Purpose: Manages the FastAPI process within the Docker container

Features:

Automatic process restart on failure
Log streaming to stdout/stderr
Graceful shutdown handling

Configuration: supervisord.conf

2. Embedded vLLM Engine

Purpose: Runs the Svara TTS language model for token generation in-process

Key Design:

Singleton pattern: VLLMEmbeddedTransport holds a class-level AsyncLLMEngine instance — GPU resources are allocated once at startup
initialize_engine(): Called during FastAPI lifespan startup with env-var-driven configuration
Direct generation: engine.generate() yields RequestOutput objects with accumulated text; the transport computes deltas
Request cancellation: On error or client disconnect, engine.abort(request_id) frees vLLM resources

Configuration (via environment variables):

Variable	Default	Description
`VLLM_MODEL`	`kenpath/svara-tts-v1`	Hugging Face model repository
`VLLM_GPU_MEMORY_UTILIZATION`	`0.9`	GPU memory usage (0.0-1.0)
`VLLM_MAX_MODEL_LEN`	`4096`	Maximum context length
`VLLM_TENSOR_PARALLEL_SIZE`	`1`	Number of GPUs for parallelism
`VLLM_DTYPE`	`auto`	Data type (`auto`, `float16`, `bfloat16`)
`VLLM_QUANTIZATION`	(none)	Quantization method (`fp8`, `awq`, `gptq`)
`VLLM_ENFORCE_EAGER`	`false`	Disable CUDA graphs (for debugging)

3. FastAPI Server

Purpose: Public-facing REST API for text-to-speech synthesis

Port: 8080 Framework: FastAPI (async Python)

Endpoints:

GET /health — Health check
GET /v1/voices — List available voices
POST /v1/audio/speech — OpenAI-compatible TTS (supports streaming, zero-shot cloning)

Features:

Async/await for high concurrency
Streaming audio response with format conversion
Request validation with Pydantic
Automatic API documentation (OpenAPI/Swagger at /docs)
OpenAI SDK compatibility

4. TTS Engine Components

Orchestrator (`tts_engine/orchestrator.py`)

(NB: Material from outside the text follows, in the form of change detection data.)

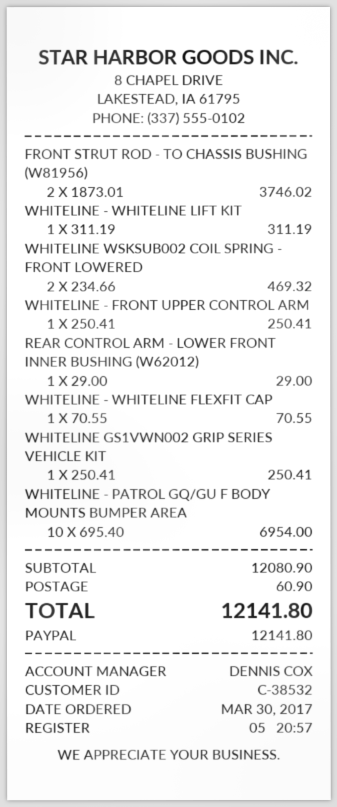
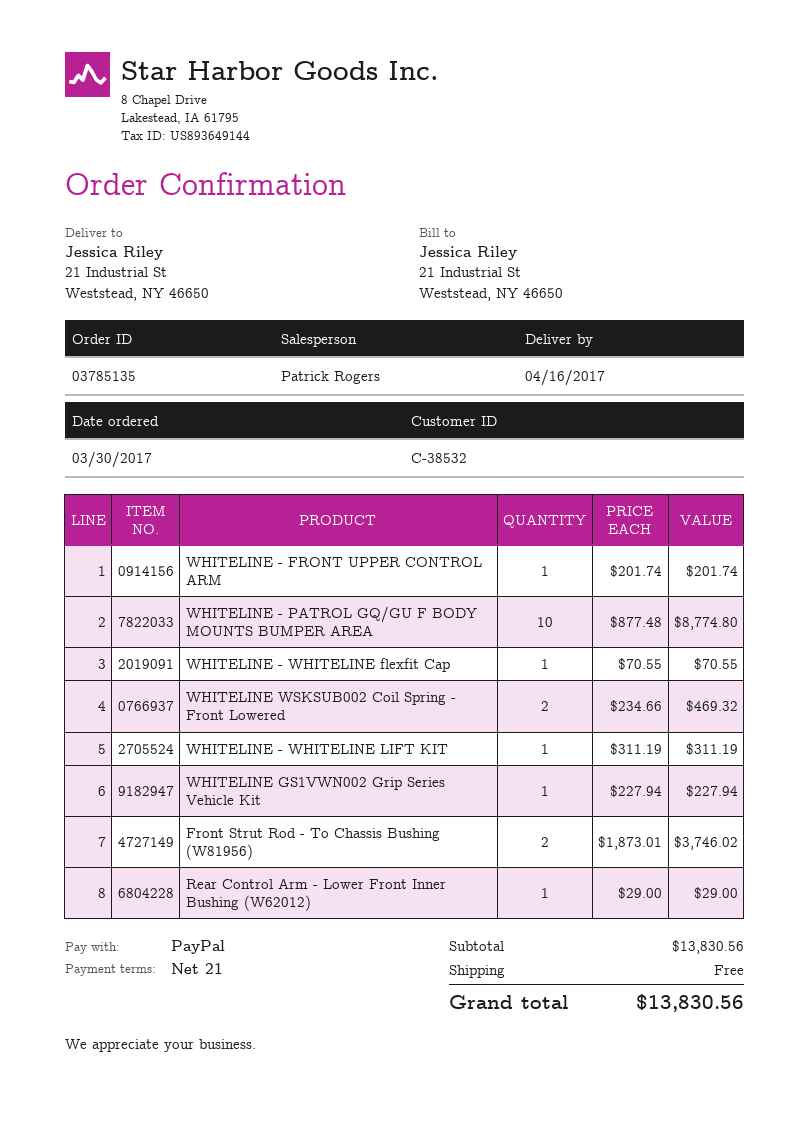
sales rep: DENNIS COX -> Patrick Rogers
WHITELINE - FRONT UPPER CONTROL ARM: 1 x 250.41 = 250.41 -> 1 x 201.74 = 201.74
WHITELINE GS1VWN002 GRIP SERIES VEHICLE KIT: 1 x 250.41 = 250.41 -> 1 x 227.94 = 227.94
WHITELINE - PATROL GQ/GU F BODY MOUNTS BUMPER AREA: 10 x 695.40 = 6954.00 -> 10 x 877.48 = 8774.80
subtotal: 12080.90 -> 13830.56
shipping: 60.90 -> 0.00
total: 12141.80 -> 13830.56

Purpose: Coordinates the TTS pipeline

Flow:

Accepts text and speaker_id
Encodes prompt via svara_text_to_tokens()
Streams tokens from embedded vLLM engine
Maps tokens through SvaraMapper (7-token SNAC frames)
Decodes frames to PCM audio via SNAC codec
Prebuffers and streams PCM int16 chunks

Features:

Sync and async interfaces (stream() / astream())
Per-request SvaraMapper instances (thread-safe for concurrent requests)
Concurrent SNAC decoding with thread pool
Audio prebuffering for smooth playback
Buffer flush for short utterances

Transport (`tts_engine/transports.py`)

Purpose: Interface between orchestrator and vLLM engine

Class: VLLMEmbeddedTransport

initialize_engine() — class method, called once at startup
astream(prompt, **gen_kwargs) — async generator yielding text deltas
stream(prompt, **gen_kwargs) — sync wrapper (runs async code on a separate thread)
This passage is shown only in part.